John Fea   |  August 8, 2023

Here is Paul Waldman at The Washington Post:

Ask a Democrat with a long memory what the numbers 97,488 and 537 represent, and their face will twist into a grimace. The first is the number of votes Ralph Nader received in Florida in 2000 as the nominee of the Green Party; the second is the margin by which George W. Bush was eventually certified the winner of the state, handing him the White House.

Now, with President Biden gearing up for reelection, talk of a spoiler candidate from the left is again in the air. That’s unfortunate, because here’s the truth: The past 2½ years under Biden have been a triumph for progressivism, even if it’s not in most people’s interest to admit it.

This was not what most people expected from Biden, who ran as a relative moderate in the 2020 Democratic primary. His nomination was a victory for pragmatism with its eyes directed toward the center.

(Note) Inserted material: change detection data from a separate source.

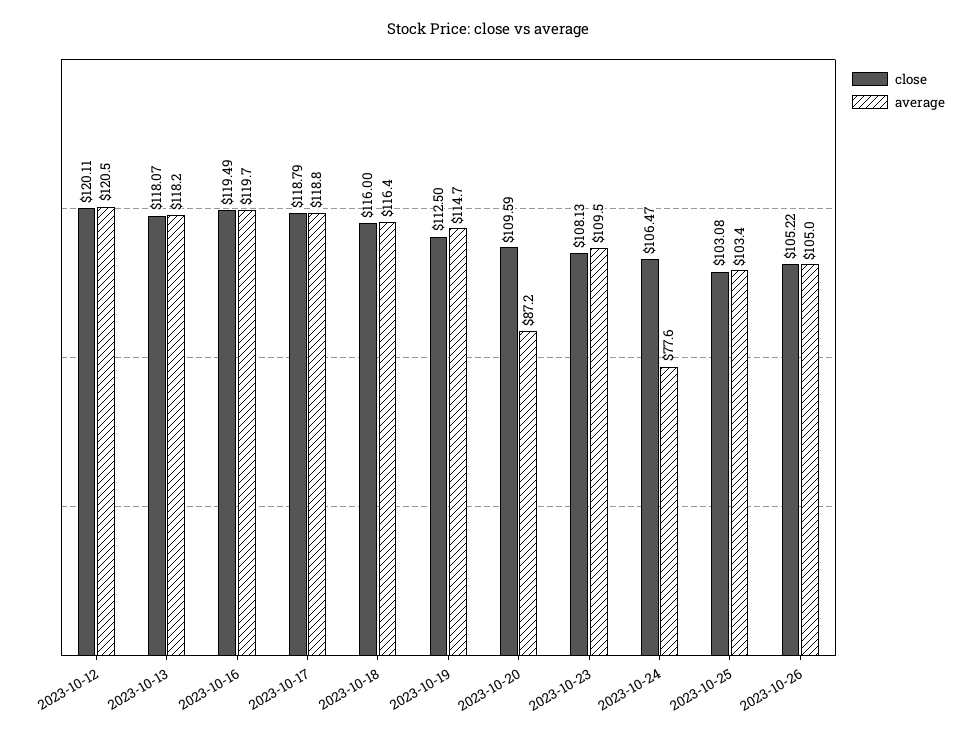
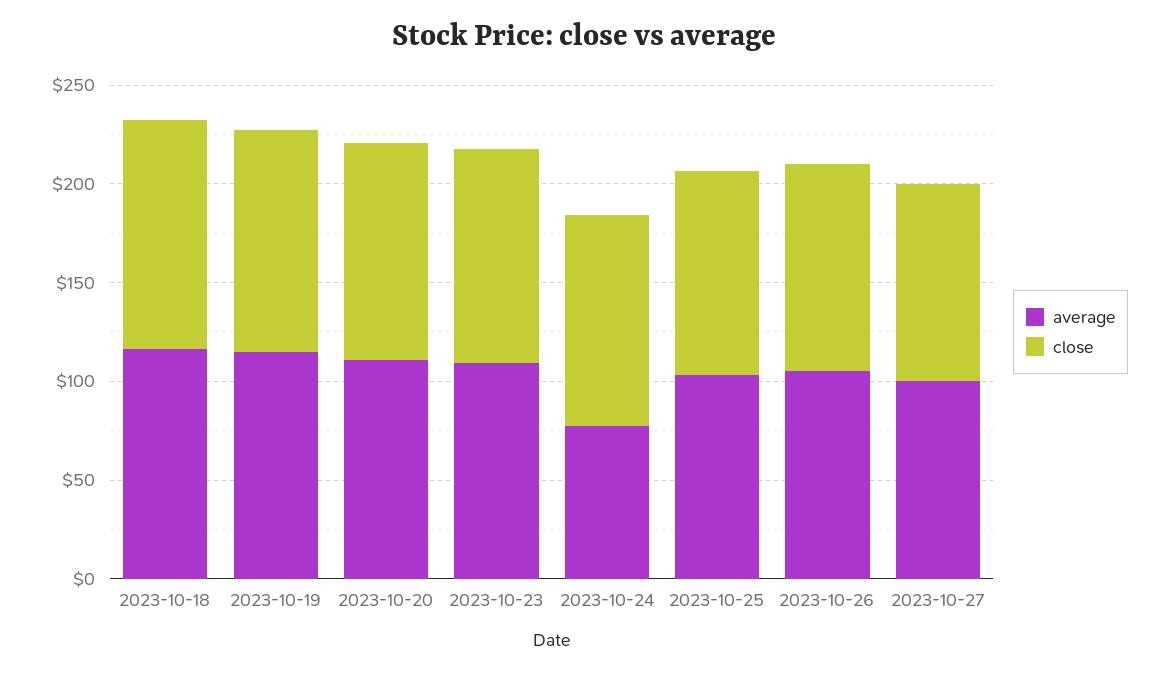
close, 2023-10-12: 120.11 -> none
average, 2023-10-12: 120.5 -> none
close, 2023-10-13: 118.07 -> none
average, 2023-10-13: 118.2 -> none
close, 2023-10-16: 119.49 -> none
average, 2023-10-16: 119.7 -> none
close, 2023-10-17: 118.79 -> none
average, 2023-10-17: 118.8 -> none
average, 2023-10-20: 87.2 -> 110
average, 2023-10-27: none -> 100
close, 2023-10-27: none -> 100

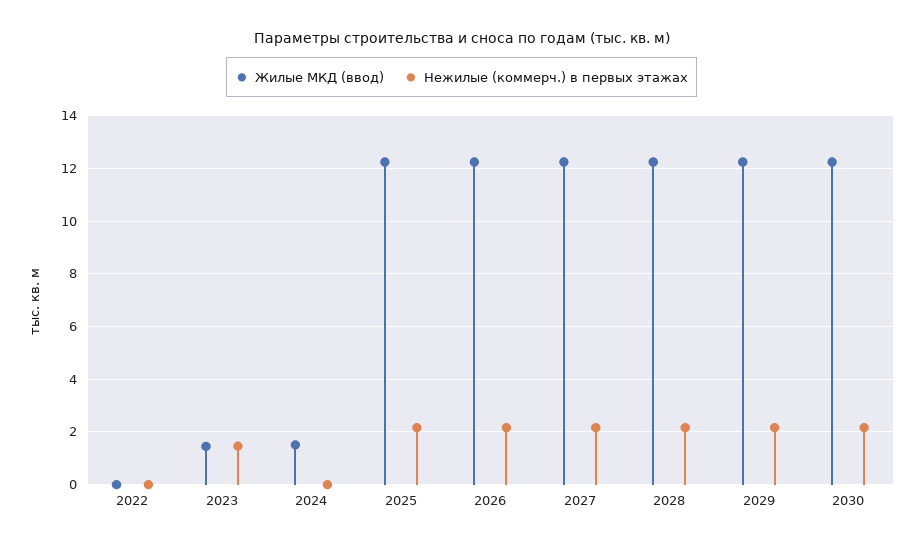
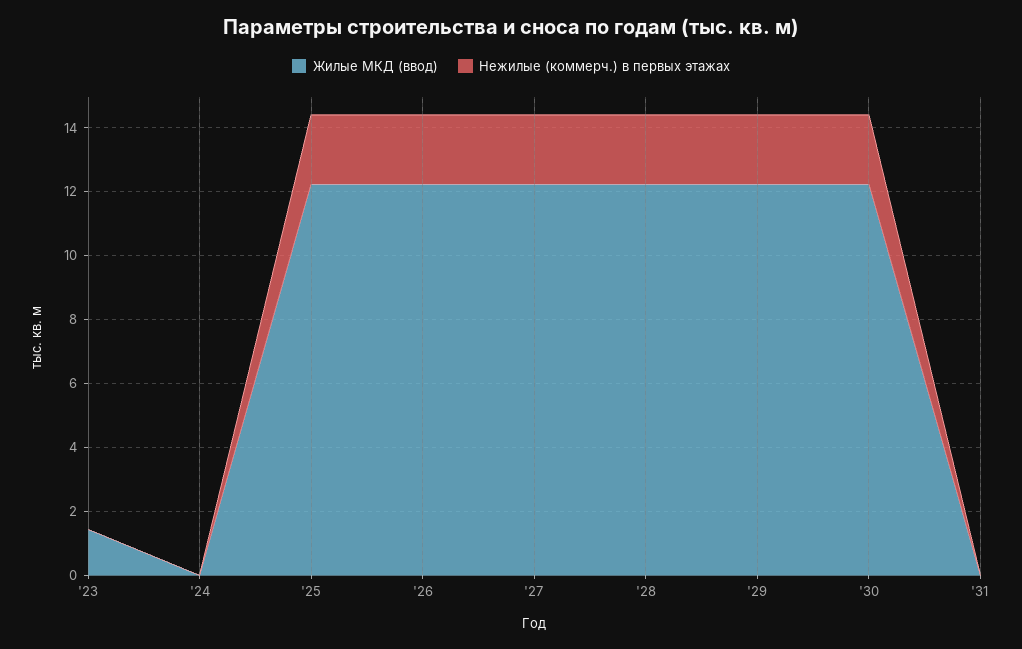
Жилые МКД (ввод), 2022: 0 -> none
Нежилые (коммерч.) в первых этажах, 2022: 0 -> none
Нежилые (коммерч.) в первых этажах, 2023: 1.5 -> 0
Жилые МКД (ввод), 2024: 1.5 -> 0
Жилые МКД (ввод), '31: none -> 0
Нежилые (коммерч.) в первых этажах, '31: none -> 0

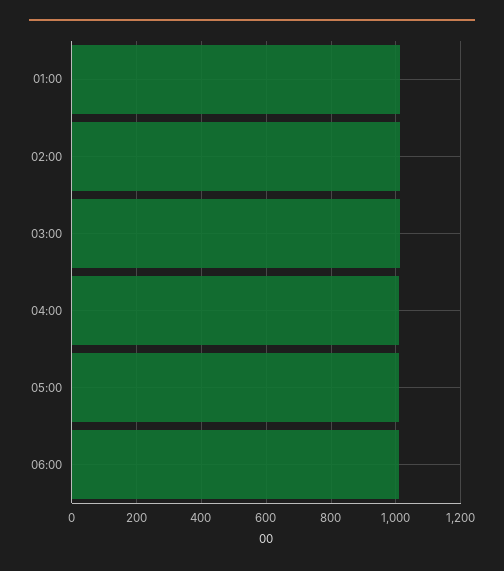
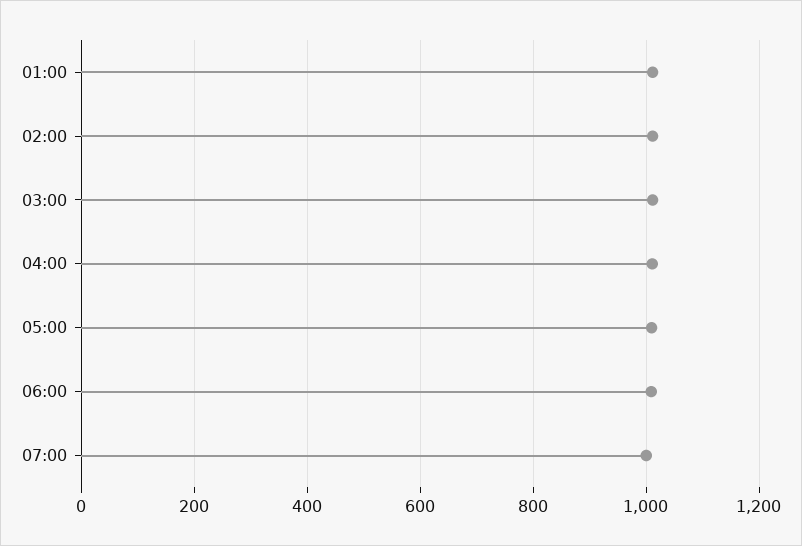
07:00: none -> 1000

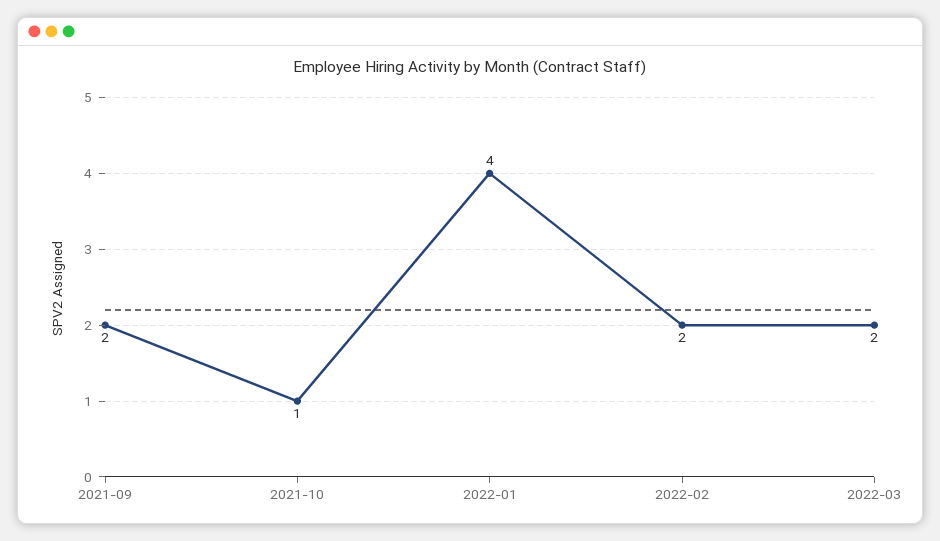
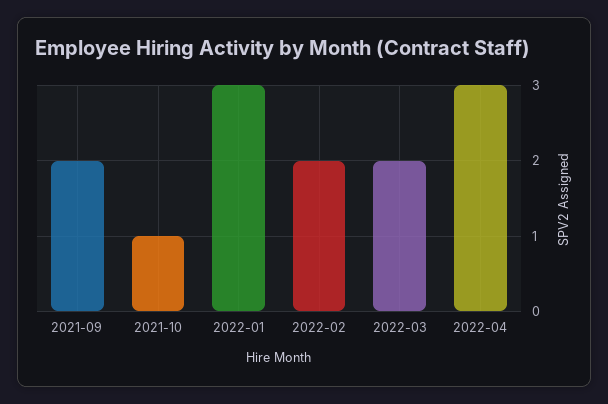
2022-01: 4 -> 3
2022-04: none -> 3

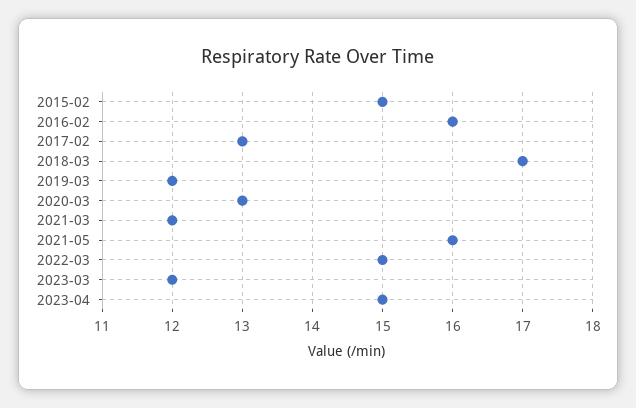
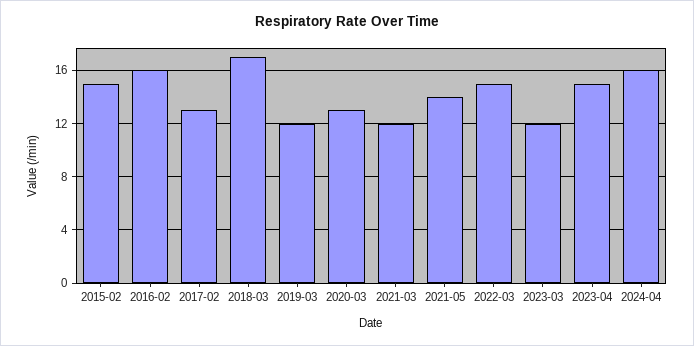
2021-05: 16 -> 14
2024-04: none -> 16

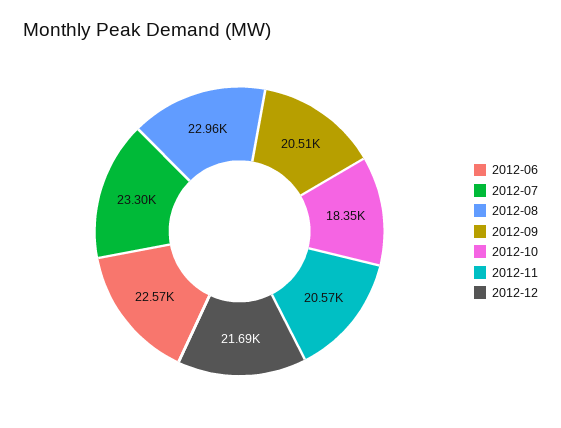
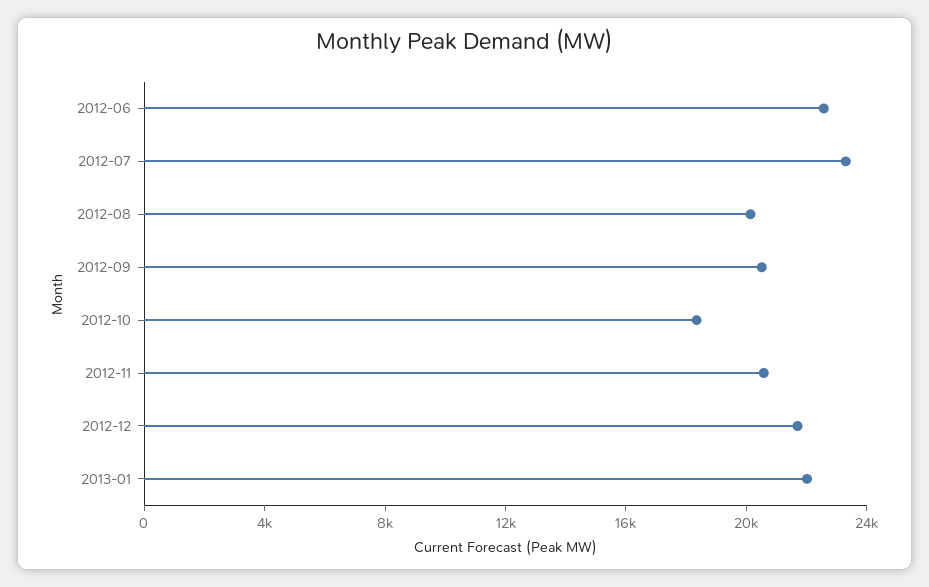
2012-08: 22960 -> 20000
2013-01: none -> 22000

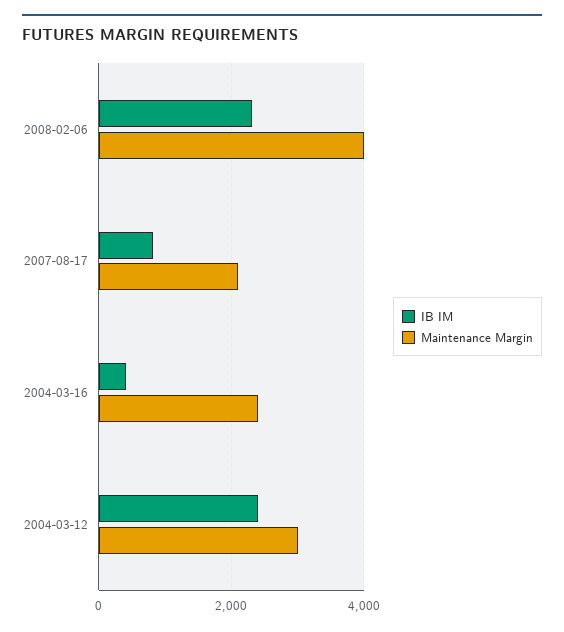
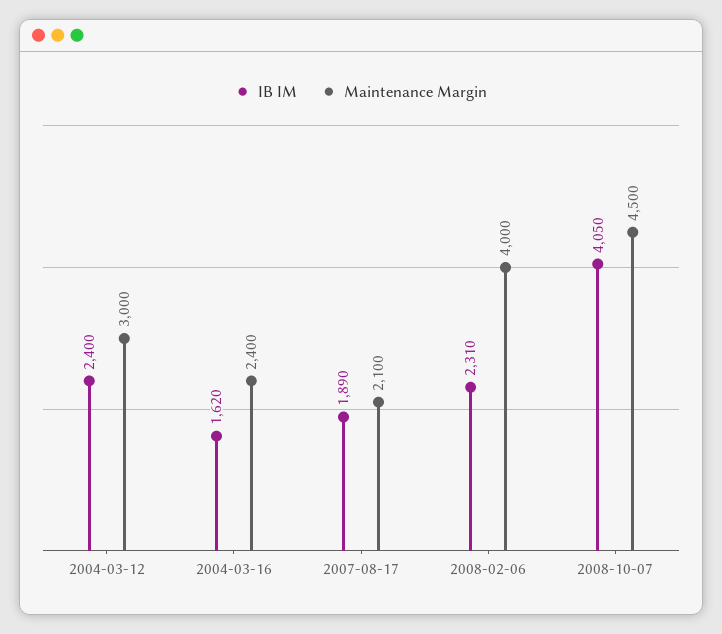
IB IM, 2007-08-17: 800 -> 1890
IB IM, 2004-03-16: 400 -> 1620
IB IM, 2008-10-07: none -> 4050
Maintenance Margin, 2008-10-07: none -> 4500

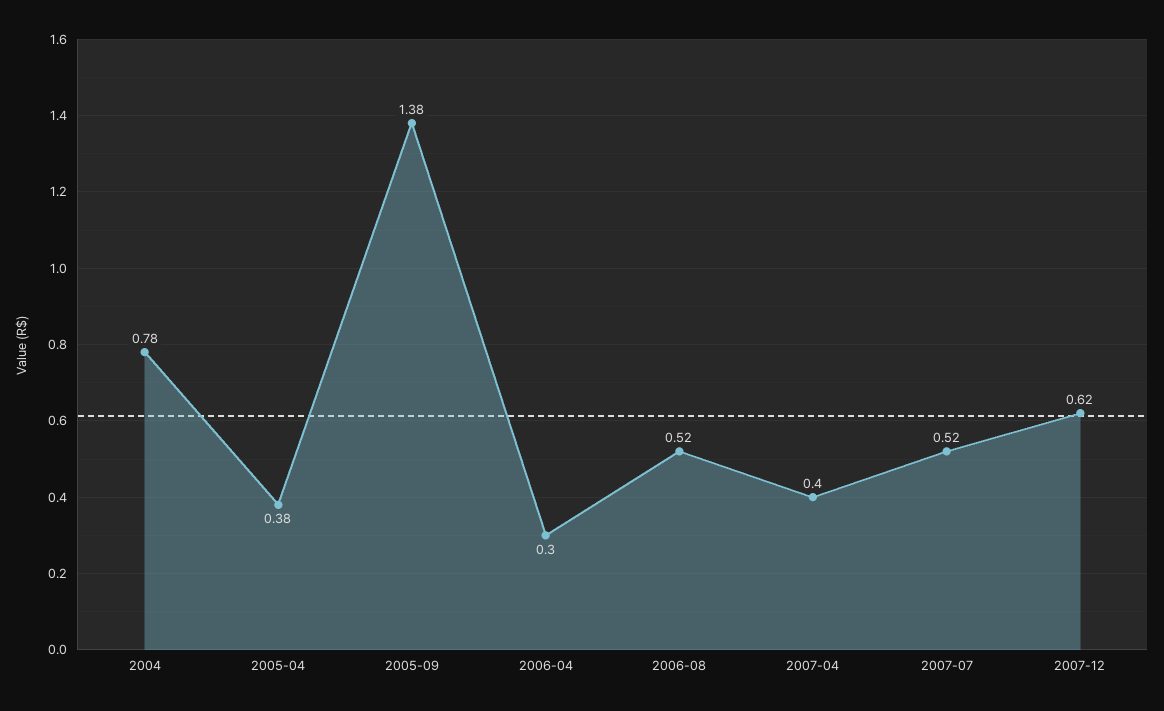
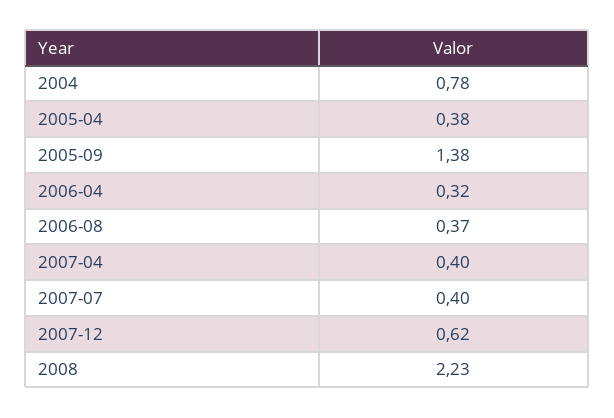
2006-04: 0.3 -> 0.32
2006-08: 0.52 -> 0.37
2007-07: 0.52 -> 0.4
2008: none -> 2.23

But today, no one can honestly deny that Biden is the most progressive president since at least Lyndon B. Johnson. His judicial appointments are more diverse than those of any of his predecessors. He has directed more resources to combating climate change than any other president. Notwithstanding the opposition from the Supreme Court, his administration has moved aggressively to forgive and restructure student loans.

And in a story that is criminally underappreciated, his administration’s policy reaction to the covid-induced recession of 2020 was revolutionary in precisely the ways any good leftist should favor. It embraced massive government intervention to stave off the worst economic impacts, including handing millions of families monthly checks (by expanding the child tax credit), giving all kids in public schools free meals, boosting unemployment insurance and extending health coverage to millions.

It worked. While inflation rose (as it did worldwide), the economy’s recovery has been blisteringly fast. It took more than six years for employment rates to return to what they were before the Great Recession hit in 2008, but we surpassed January 2020 jobs levels by the spring of 2022 — and have kept adding jobs ever since.

To the idealistic leftist, that might feel like both old news and a partial victory at best. What about everything supporters of Bernie Sanders have found so thrilling about the Vermont senator’s vision of the future, from universal health care to free college?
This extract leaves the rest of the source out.